Exercise requirements: Nothing below is to be printed except the lines between the line holding "with Optional Descriptions" and the line holding "format if present", inclusive, each exactly as it appears.

Change detection outputs:
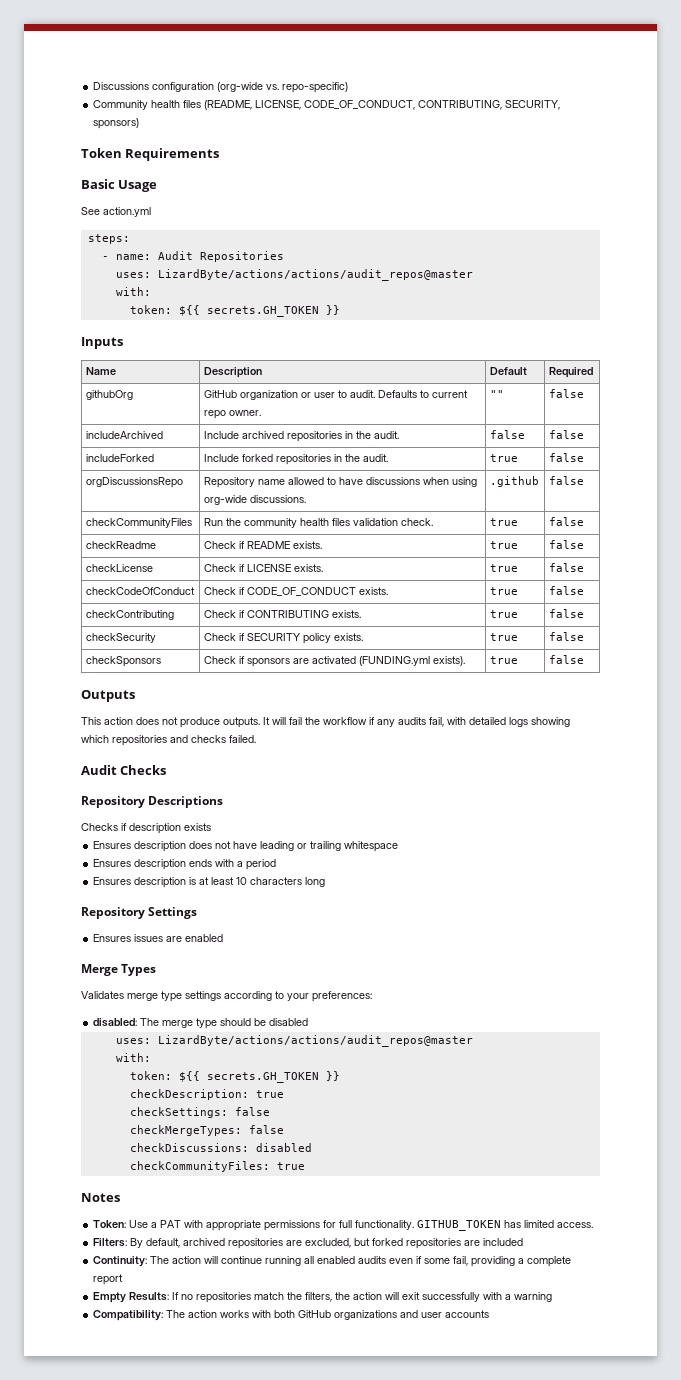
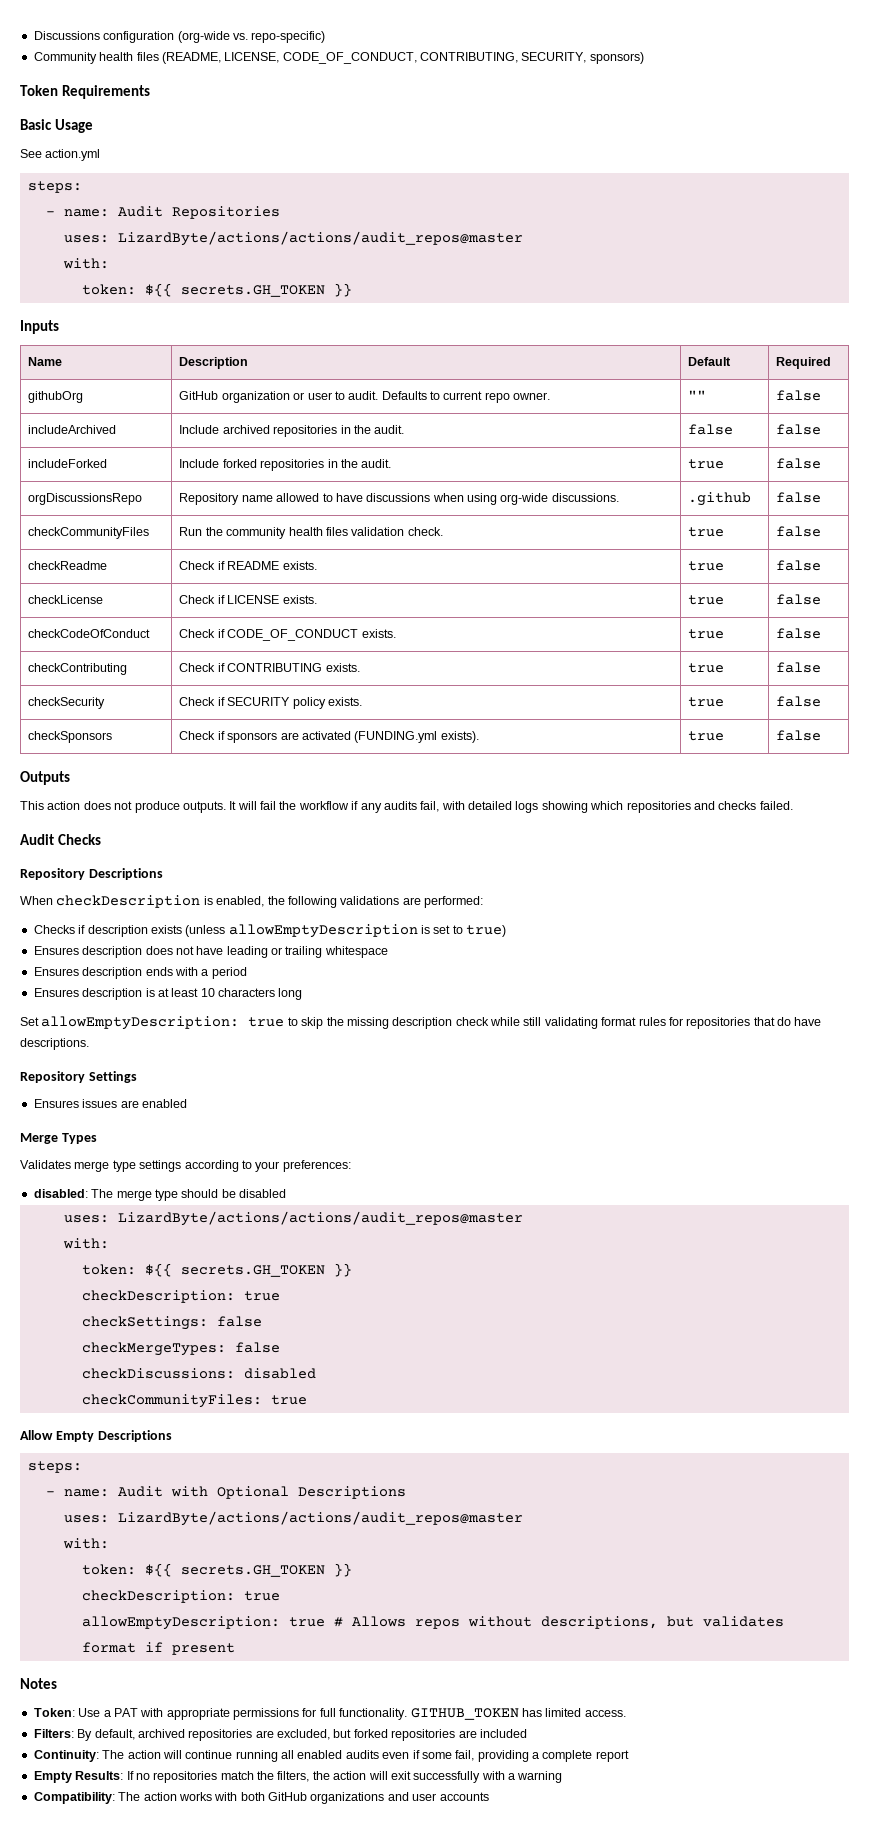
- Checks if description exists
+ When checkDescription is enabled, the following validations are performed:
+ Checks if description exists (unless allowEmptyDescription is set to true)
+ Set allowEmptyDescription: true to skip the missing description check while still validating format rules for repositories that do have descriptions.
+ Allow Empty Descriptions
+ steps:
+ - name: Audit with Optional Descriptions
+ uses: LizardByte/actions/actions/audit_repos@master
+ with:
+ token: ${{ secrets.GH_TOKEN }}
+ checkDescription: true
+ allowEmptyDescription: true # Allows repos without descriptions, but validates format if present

...

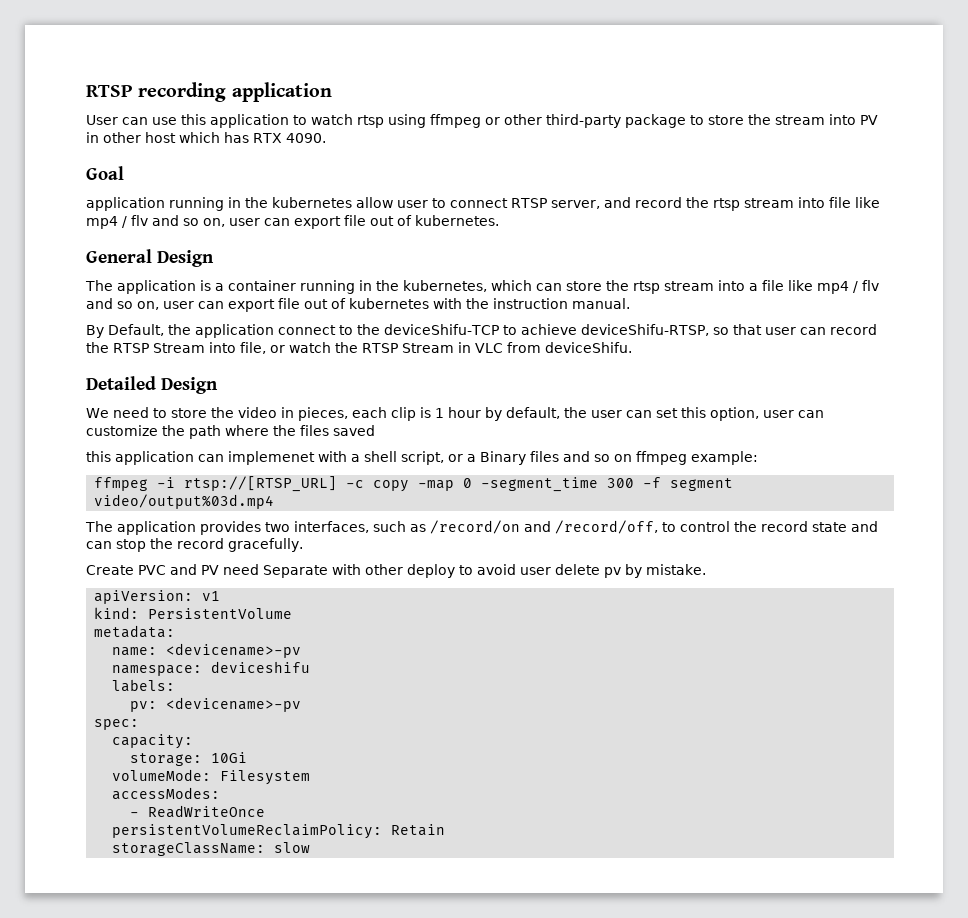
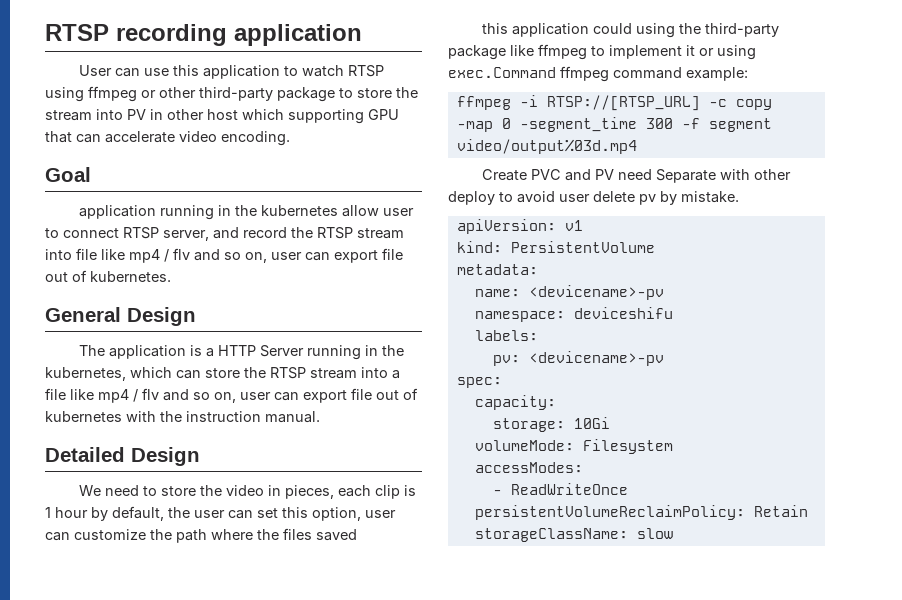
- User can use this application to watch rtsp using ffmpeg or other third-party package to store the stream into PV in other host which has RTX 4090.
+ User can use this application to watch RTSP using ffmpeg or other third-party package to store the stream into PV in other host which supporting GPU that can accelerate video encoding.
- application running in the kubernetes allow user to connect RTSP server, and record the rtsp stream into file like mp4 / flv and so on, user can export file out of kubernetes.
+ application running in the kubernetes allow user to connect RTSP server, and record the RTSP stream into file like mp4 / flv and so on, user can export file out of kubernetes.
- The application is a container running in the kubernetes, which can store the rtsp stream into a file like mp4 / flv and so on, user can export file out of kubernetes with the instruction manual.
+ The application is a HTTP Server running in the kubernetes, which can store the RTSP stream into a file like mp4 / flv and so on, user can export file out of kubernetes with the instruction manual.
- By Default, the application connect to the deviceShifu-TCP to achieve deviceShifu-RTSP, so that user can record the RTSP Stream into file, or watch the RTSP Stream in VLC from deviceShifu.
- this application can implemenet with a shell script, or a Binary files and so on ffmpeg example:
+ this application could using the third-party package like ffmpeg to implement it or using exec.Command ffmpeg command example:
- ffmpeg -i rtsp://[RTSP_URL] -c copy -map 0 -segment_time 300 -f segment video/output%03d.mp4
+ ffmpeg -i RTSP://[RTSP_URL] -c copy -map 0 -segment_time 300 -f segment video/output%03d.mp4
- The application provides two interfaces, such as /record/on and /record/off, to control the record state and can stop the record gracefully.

Solution:
+ - name: Audit with Optional Descriptions
+ uses: LizardByte/actions/actions/audit_repos@master
+ with:
+ token: ${{ secrets.GH_TOKEN }}
+ checkDescription: true
+ allowEmptyDescription: true # Allows repos without descriptions, but validates format if present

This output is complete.